Leaving the clichés, and quoting a website dedicated to the temple, 'Ubosot (Pali: uposatha; consecrated assembly hall) is designed in white color with some use of white mirrored glass. The white color stands for Lord Buddha's purity; the white mirrored glass stands for Lord Buddha's wisdom that “shines brightly all over the Earth and the Universe.” The construction of the White Temple is Acharn Chalermchai's master work.'
My Thai friends tell me that many Thais return after a successful period abroad, with lots of money, in some cases enough to build a temple to their beloved Buddha and motherland. This Acharn, meaning 'teacher' in Thai, had his own special vision, a fantastic vision. Enter the ubosot, and find the story of Buddha depicted in images of space crafts, Keanu Reeves in The Matrix, and Gucci watches.
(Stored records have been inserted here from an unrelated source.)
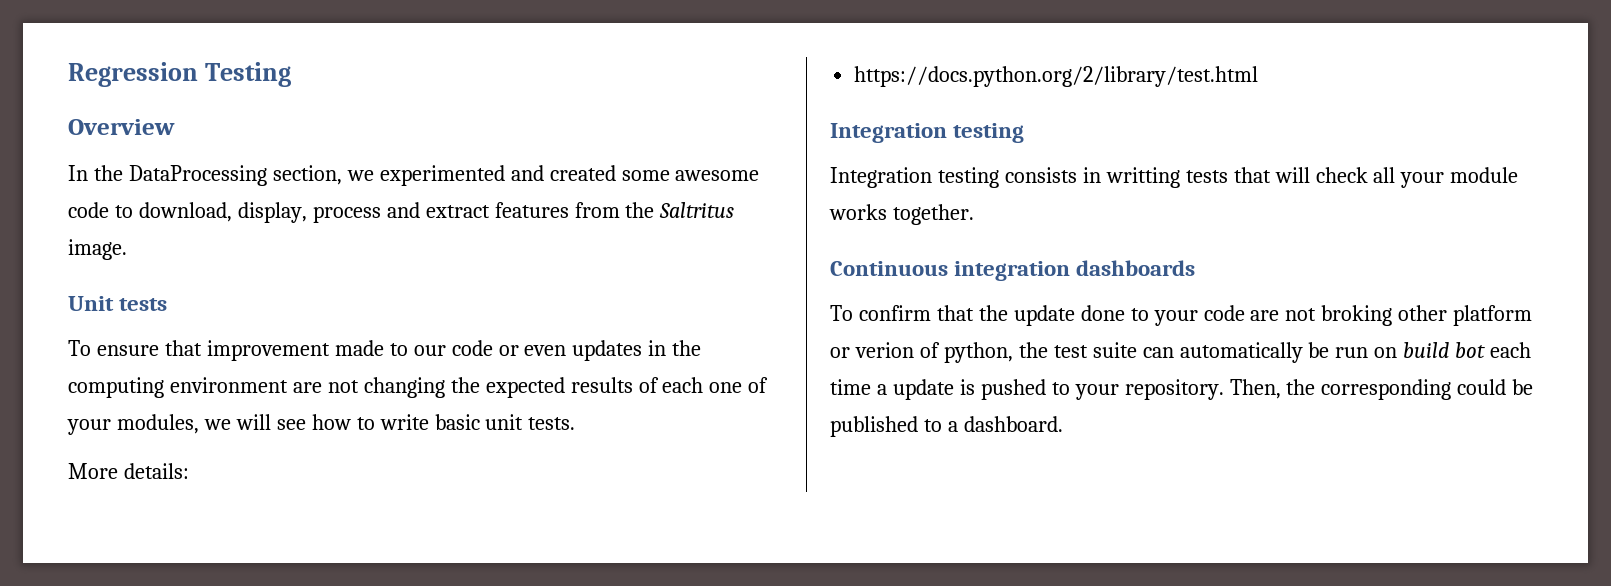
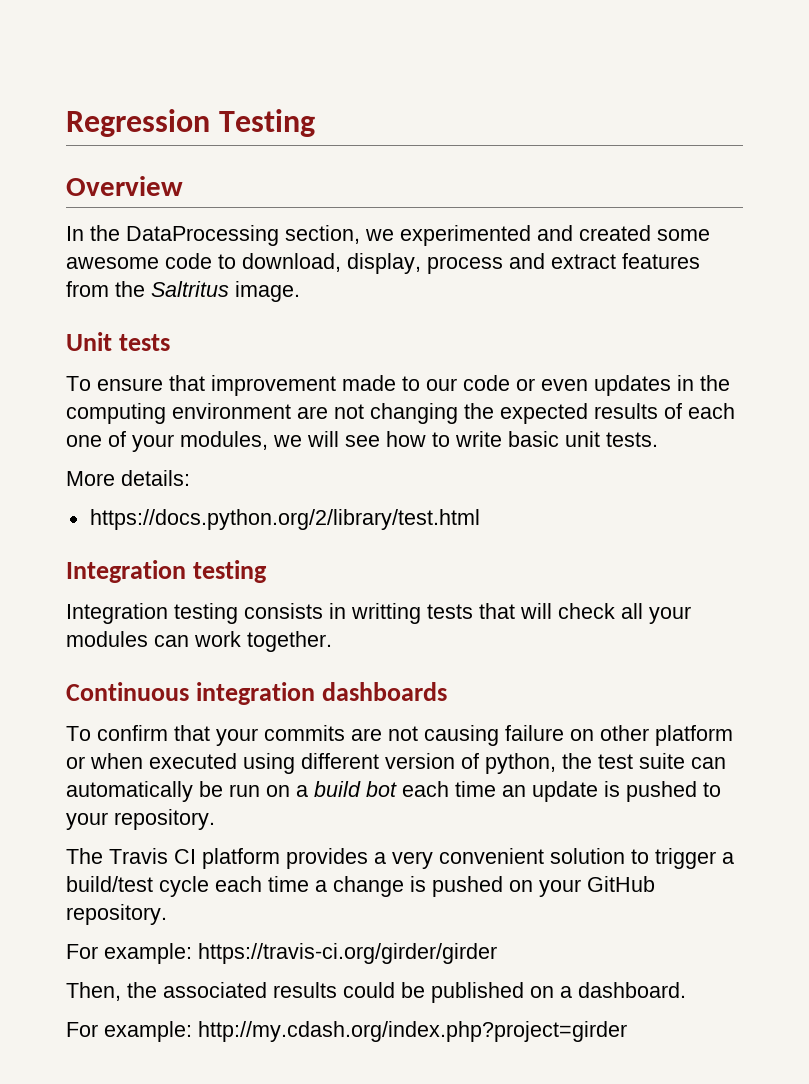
- Integration testing consists in writting tests that will check all your module works together.
+ Integration testing consists in writting tests that will check all your modules can work together.
- To confirm that the update done to your code are not broking other platform or verion of python, the test suite can automatically be run on build bot each time a update is pushed to your repository. Then, the corresponding could be published to a dashboard.
+ To confirm that your commits are not causing failure on other platform or when executed using different version of python, the test suite can automatically be run on a build bot each time an update is pushed to your repository.
+ The Travis CI platform provides a very convenient solution to trigger a build/test cycle each time a change is pushed on your GitHub repository.
+ For example: https://travis-ci.org/girder/girder
+ Then, the associated results could be published on a dashboard.
+ For example: http://my.cdash.org/index.php?project=girder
But before you enter the assembly hall, you must first walk up a concrete ramp, past a sea of arms reaching out. Some are holding bowls. This is where Dante’s Inferno comes to mind. Then you are reminded that the bowls are begging bowls that the monks carry with them around the streets at dawn. A local will place food in those bowls, and a good deed is done.
It's a magical time of the day, full of serenity, devoid of vehicles, that always brings me joy, and inspires me to visit temples, with or without my camera.